Hoosier Academies is the leading candidate to operate a controversial virtual charter school pilot program authorized last
month by the Legislature.
The group, which already operates charter schools in Indianapolis and Muncie, has been in discussions with the Indiana Department of Education, confirmed Lynn Black, Hoosier’s head of schools.
But a decision has not been made. The key remaining hurdle is that Ball State University has yet to agree to amend the charter it gave Hoosier Academies to allow it to enroll full-time online students.
Department of Education spokesman Cam Savage declined to comment on the department’s discussions with schools. But he did say the department intends to pick one school operator for 2009-2010 and add a second operator for the following school year.
Ball State referred questions to the Department of Education.
Two years ago, Ball State drew fire for granting charter status to two startup online schools. Many legislators objected, questioning the quality of online education and saying it was unclear whether virtual charter schools should receive as much per-student funding as other state-supported schools do.
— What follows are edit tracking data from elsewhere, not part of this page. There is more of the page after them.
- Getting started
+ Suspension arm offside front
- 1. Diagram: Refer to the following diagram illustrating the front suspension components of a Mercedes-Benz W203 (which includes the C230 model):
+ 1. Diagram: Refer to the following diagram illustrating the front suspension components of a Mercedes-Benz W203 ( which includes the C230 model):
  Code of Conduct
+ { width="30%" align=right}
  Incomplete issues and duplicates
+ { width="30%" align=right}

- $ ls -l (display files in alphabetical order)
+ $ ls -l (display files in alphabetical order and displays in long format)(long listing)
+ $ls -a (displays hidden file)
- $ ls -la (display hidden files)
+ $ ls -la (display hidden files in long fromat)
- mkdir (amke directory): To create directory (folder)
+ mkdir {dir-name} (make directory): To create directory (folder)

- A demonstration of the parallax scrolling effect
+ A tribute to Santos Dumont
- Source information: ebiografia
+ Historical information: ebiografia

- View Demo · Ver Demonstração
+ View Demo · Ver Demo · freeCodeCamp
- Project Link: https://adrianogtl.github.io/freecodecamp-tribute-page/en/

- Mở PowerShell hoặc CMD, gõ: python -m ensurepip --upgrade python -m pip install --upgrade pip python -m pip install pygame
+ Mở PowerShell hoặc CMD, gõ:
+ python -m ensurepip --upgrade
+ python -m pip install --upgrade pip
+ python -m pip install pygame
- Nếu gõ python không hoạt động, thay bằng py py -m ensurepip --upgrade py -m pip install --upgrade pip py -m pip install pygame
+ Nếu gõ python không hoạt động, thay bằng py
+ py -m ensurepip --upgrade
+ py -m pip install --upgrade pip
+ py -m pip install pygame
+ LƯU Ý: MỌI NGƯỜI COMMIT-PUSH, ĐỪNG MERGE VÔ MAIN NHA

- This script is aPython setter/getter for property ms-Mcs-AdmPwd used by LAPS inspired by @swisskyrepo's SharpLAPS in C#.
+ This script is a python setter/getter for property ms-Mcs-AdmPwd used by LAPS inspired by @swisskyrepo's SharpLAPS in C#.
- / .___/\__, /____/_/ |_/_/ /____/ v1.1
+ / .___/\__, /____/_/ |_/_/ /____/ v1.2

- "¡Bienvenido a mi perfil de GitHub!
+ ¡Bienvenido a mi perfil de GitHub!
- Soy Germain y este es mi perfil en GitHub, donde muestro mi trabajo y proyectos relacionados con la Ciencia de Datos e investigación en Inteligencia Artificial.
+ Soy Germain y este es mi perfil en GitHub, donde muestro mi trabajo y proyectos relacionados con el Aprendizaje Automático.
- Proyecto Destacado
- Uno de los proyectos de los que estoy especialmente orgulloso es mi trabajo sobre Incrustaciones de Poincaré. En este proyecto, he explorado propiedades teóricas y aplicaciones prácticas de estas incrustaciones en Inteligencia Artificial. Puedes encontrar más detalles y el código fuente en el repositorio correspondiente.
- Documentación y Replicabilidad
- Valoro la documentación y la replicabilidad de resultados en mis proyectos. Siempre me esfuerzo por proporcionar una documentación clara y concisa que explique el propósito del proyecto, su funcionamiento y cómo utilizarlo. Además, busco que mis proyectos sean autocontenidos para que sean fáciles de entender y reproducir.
The Legislature denied funding to virtual charters for two years. As a result, Indiana Virtual Charter School in Indianapolis and Indiana Connections Academy in Muncie, which had enrolled a total of 2,200 students, never opened.
This year, the Legislature agreed to provide taxpayer funding for 200 virtual charter school students the first year of the pilot and 500 the second year.
“We already have a strong working relationship with the Department of Education and we’d be honored to have the opportunity” to run the virtual charter school, Black said. He hopes the two-year pilot program will “help the public understand the opportunities of virtual education.”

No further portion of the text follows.